Domingo II do Advento: «Preparai o Caminho do Senhor»

Is 11,1-10; Sl 72; Rm 15,4-9; Mt 3,1-12

1. O texto do Evangelho deste Domingo II do Advento (Mateus 3,1-12) apresenta algumas notas salientes que reclamam a nossa atenção. 1) É notória a sintonia de João com Jesus, dado que ambos abrem o seu ministério, dizendo as mesmas palavras: «Convertei-vos, porque se fez próximo o Reino dos Céus» (Mateus 3,2; cf. Mateus 4,17). 2) O ministério de ambos é colocado com referência a belas e indicativas paisagens textuais de Isaías: «Uma voz clama no deserto: “Preparai o caminho do Senhor, endireitai as suas veredas”», é o lema do ministério de João Batista, como se pode ver em Mateus 3,3, citando Isaías 40,3. Por sua vez, «Terra de Zabulão e terra de Neftali, caminho do mar, região de além do Jordão, Galileia dos gentios: o povo que jazia nas trevas viu uma grande luz…», é o lema do ministério de Jesus, como se pode ver em Mateus 4,14-16, cumprindo Isaías 8,23-9,1. 3) Ambos abrem no deserto a sua missão, evocando o Êxodo do Egito, o novo Êxodo da Babilónia (Ezequiel 20,33-38) e o Êxodo do noivado de Deus com Israel (Oseias 2,16-23), mas também a febre messiânica que situava no deserto o princípio da renovação escatológica (cf. Mateus 24,26): em todos os casos, o deserto evoca a proximidade com Deus, o povo «a céu aberto» com Deus. 4) A indumentária de João Batista (Mateus 3,4) evoca a de Elias (2 Reis 1,8). Em toda a Escritura, só os dois se vestem de pêlos de camelo com um cinturão de couro. De resto, também Jesus identifica João Batista com Elias (Mateus 11,14; 17,12-13). De notar ainda que, na interpretação de Malaquias 3,23, o ministério de Elias não tem a ver com a vinda de outro profeta, mas com a Vinda do próprio Deus. Sem equívocos então: em Jesus não se trata da vinda de outro profeta, mas da Vinda do próprio Deus!

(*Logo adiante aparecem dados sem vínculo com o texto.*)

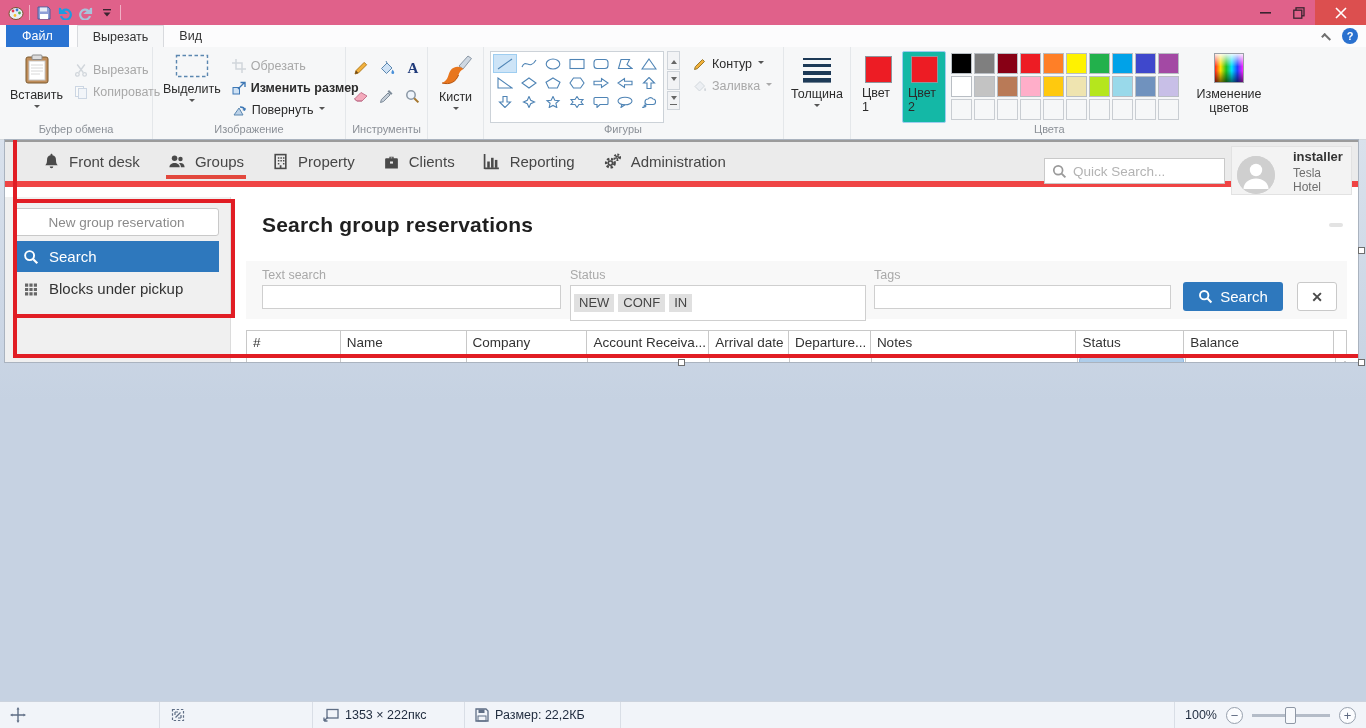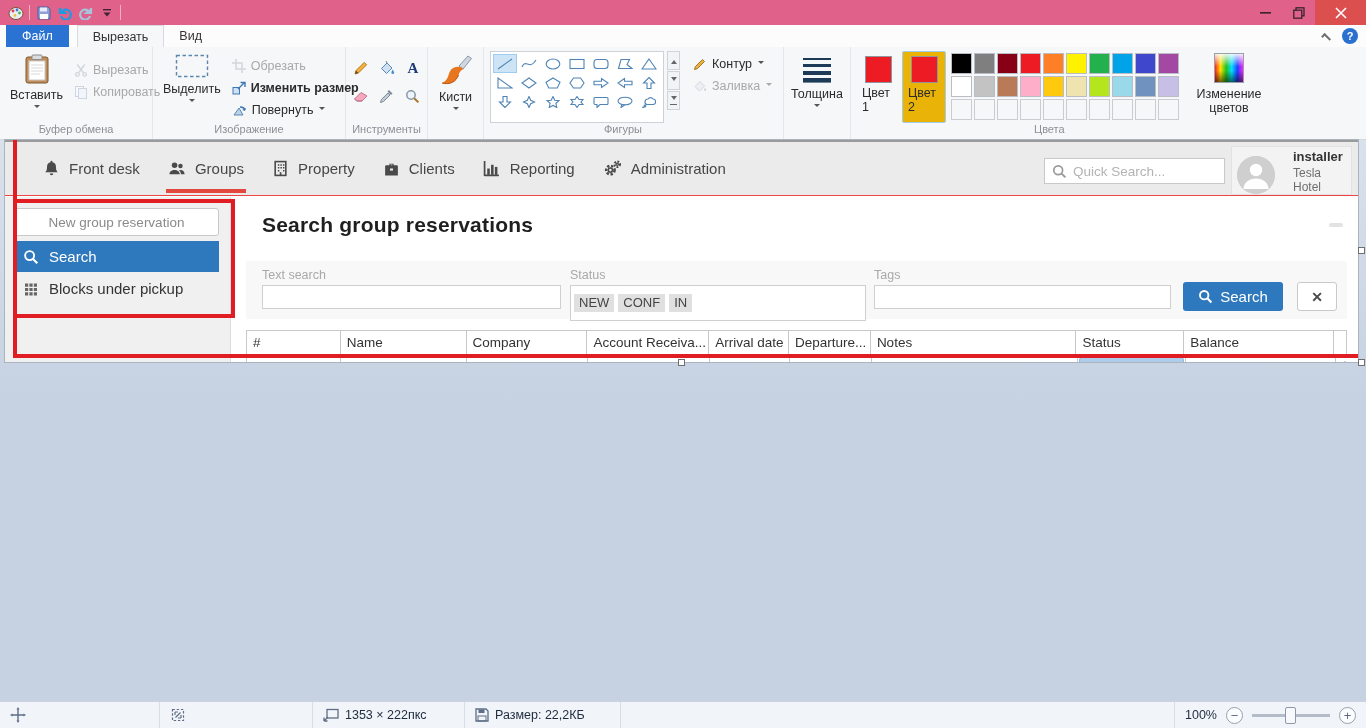"Цвет 2" .swatch-btn.selected { background: #eab308 -> #14b8a6 }
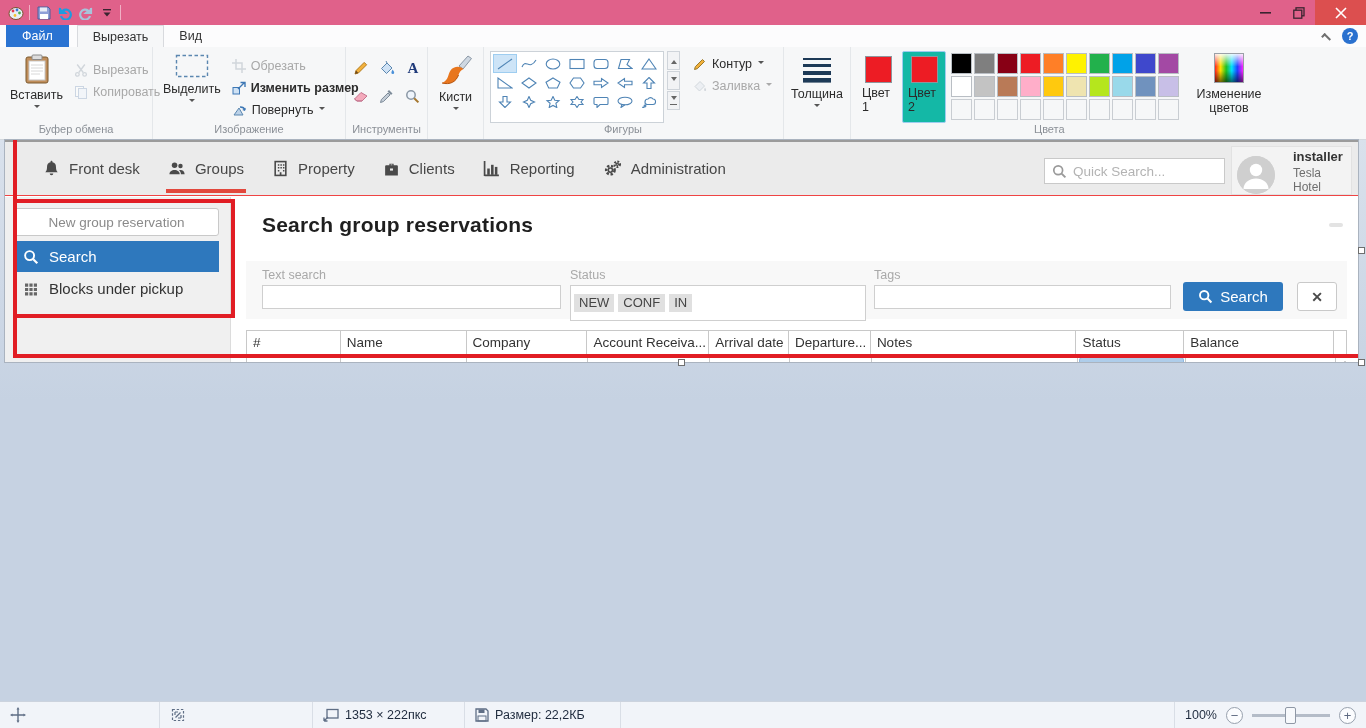"Front desk" #pms-nav { border-bottom: 1px solid #ef4444 -> 6px solid #ef4444; height: 56px -> 47px }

2. É para esta Vinda de Deus em Jesus que todos se devem preparar. E é porque esta Vinda é vista como importante e decisiva, que é requerida uma preparação. A Vinda d’Aquele-que-Vem é tão importante, que não basta ficar tranquilamente à espera d’Ele. É preciso preparar-se para essa Vinda. Fazer com que todas as pessoas se preparem para esta Vinda, eis a missão de João Batista, que assume traços específicos. De modo estranhamente diferente dos outros profetas, João Batista não vai pregar para as cidades e aldeias ao encontro das pessoas, mas vai para o deserto, e são as pessoas que têm de ir ter com ele. E não são apenas algumas. São todas. O texto diz expressamente «toda a Judeia» e «toda a região à volta do Jordão» (v. 5). É ainda de salientar que, para se deslocarem ao deserto, as pessoas têm de deixar os seus afazeres habituais. Deixar tudo para trás e ir para o deserto, lugar que evoca, de muitos modos, a proximidade de Deus, como já mostrámos atrás em 1.3). É esta realidade que exige adequada preparação. Para ter acesso à Presença de Deus e ao seu serviço, impõe-se que se tenha um coração puro (Salmo 24,3-5), pelo que é necessário fazer as necessárias imersões ou abluções com água pura. Não é que a água lave o coração, mas é disso um indicador. Estas purificações rituais com água pura, banhos e outras abluções, eram feitas pelas próprias pessoas. Mas agora estamos perante um facto novo. Não são as pessoas que se purificam na água. É João Batista que as introduz na água. E para significar e implicar a necessária purificação, não apenas exterior, mas sobretudo interior, João exige das pessoas a confissão dos pecados e a conversão, bem como a imersão ou batismo nas águas do Jordão, que traz à memória a travessia operada pelo povo de Israel, vindo do deserto, antes de entrar na Terra Prometida (Josué 3). E é também o rio que Elias atravessa antes de ser arrebatado para o céu (2 Reis 2,1-18). Ao rio Jordão anda, pois, associada a aproximação a Deus, à sua Vida, e aos seus dons.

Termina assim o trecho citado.